Sylvie se acercó a la cabecera y deslizó el brazo bajo las almohadas hasta tropezar con algo. Un gran sobre marrón.
—¿Cómo ha…?
—Vamos, Sylvie —la interrumpió aquella voz ronca—. No sea ingenua. Estamos entrenados para entrar y salir inadvertidamente de cualquier lugar. Seguiremos en contacto.
La comunicación se cortó. Sylvie revisó el móvil para identificar la llamada, pero la habían hecho con número oculto.
Abrió el sobre. Dentro había una revista y cuatro fotocopias. Primero echó un vistazo a la revista. Se llamaba Muliebritas, lo cual, dedujo, debía de ser un título feminista. La hojeó rápidamente, por si habían metido algo dentro o señalado alguna página en concreto. Nada. Tendría que dedicar luego un rato a examinarla con detalle. De momento, lo único que le llamó la atención fue que Muliebritas formara parte de Brønsted Publishing, una empresa del grupo NeuHansa.
Se centró en las cuatro fotocopias. En las tres primeras figuraban las fotos que Siegfried ya le había enviado por email. Pero esta vez había un nombre debajo de cada cara: Margarethe Paulus, Liane Kayser, Anke Wollner.

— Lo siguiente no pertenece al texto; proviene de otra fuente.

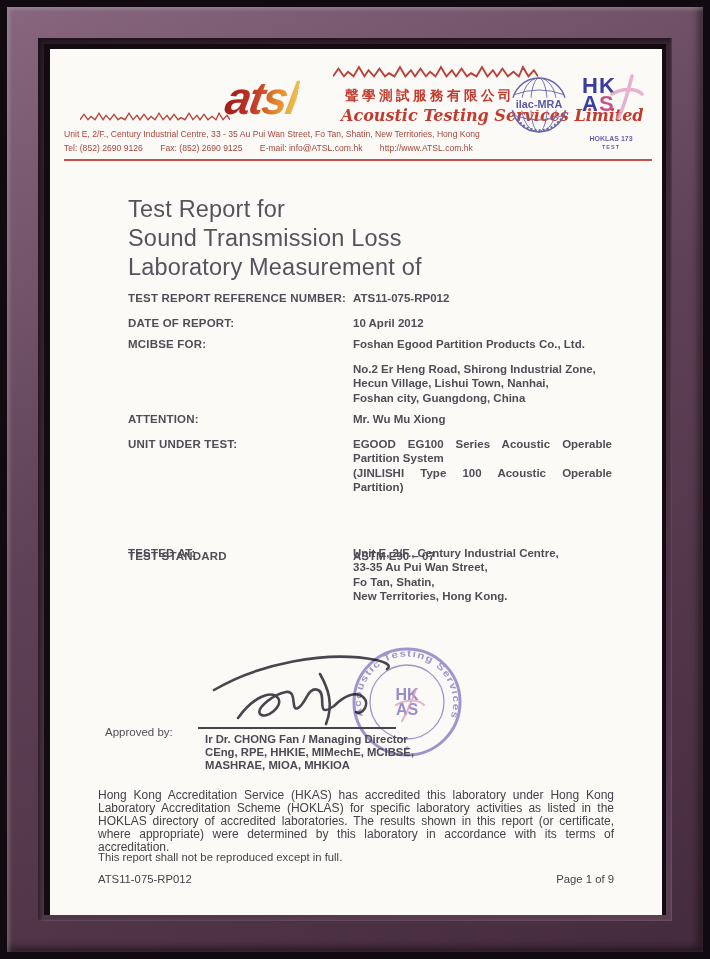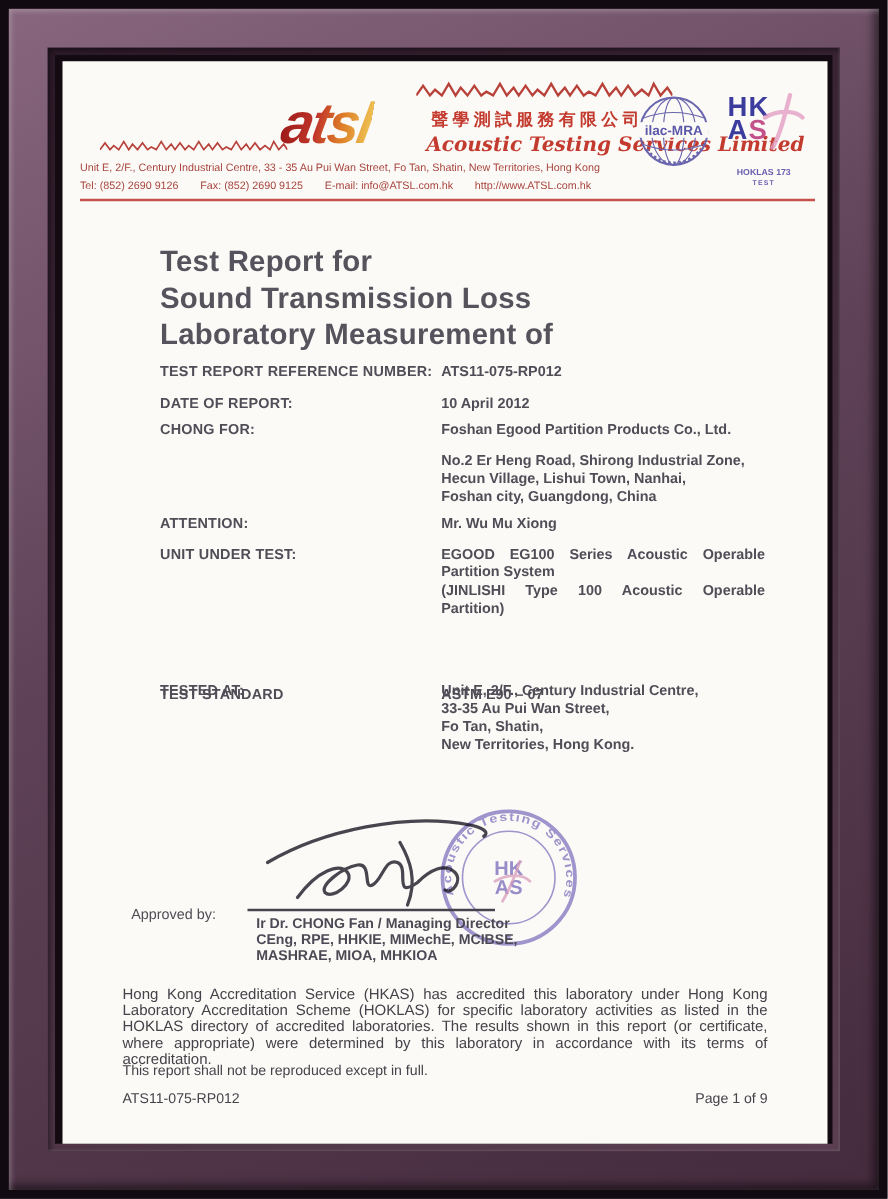"Test Report for" .title { font-weight: bold -> normal }
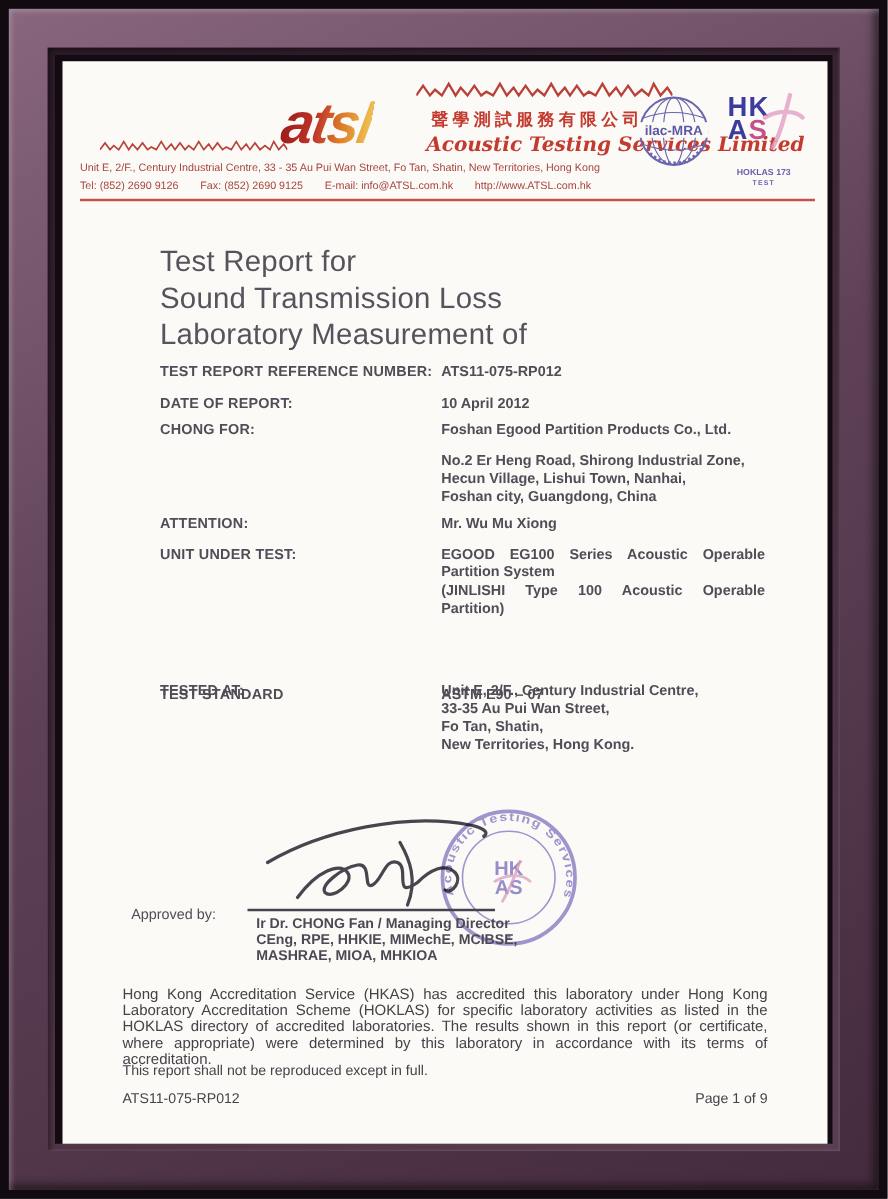"CHONG FOR:" span.lbl { text: CHONG -> MCIBSE }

En la cuarta fotocopia aparecía el nombre de Georg Drescher, aunque en esta ocasión acompañado de una imagen: un hombre de cuarenta o cuarenta y cinco años, de rostro recio y atractivo, con profundos surcos en las mejillas y esas arrugas alrededor de los ojos propias de alguien acostumbrado a sonreír. Su aspecto amigable parecía reñido con las insignias de las solapas de su uniforme, que indicaban que era un oficial del MfS. A diferencia de las otras fotografías, la suya estaba en blanco y negro, y no era fácil distinguir si tenía el pelo rubio o gris. Considerando que hacía veinte años que nadie llevaba un uniforme de la Stasi, Sylvie trató de deducir su edad.
Volvió a mirar las fotos de las chicas. Eran todas guapas, pero miraban a la cara de un modo inexpresivo y desprovisto de emoción. Una vez más, le llamó sobre todo la atención aquella chica de mirada tan terriblemente vacía.
Liane Kayser. Su nombre era Liane Kayser.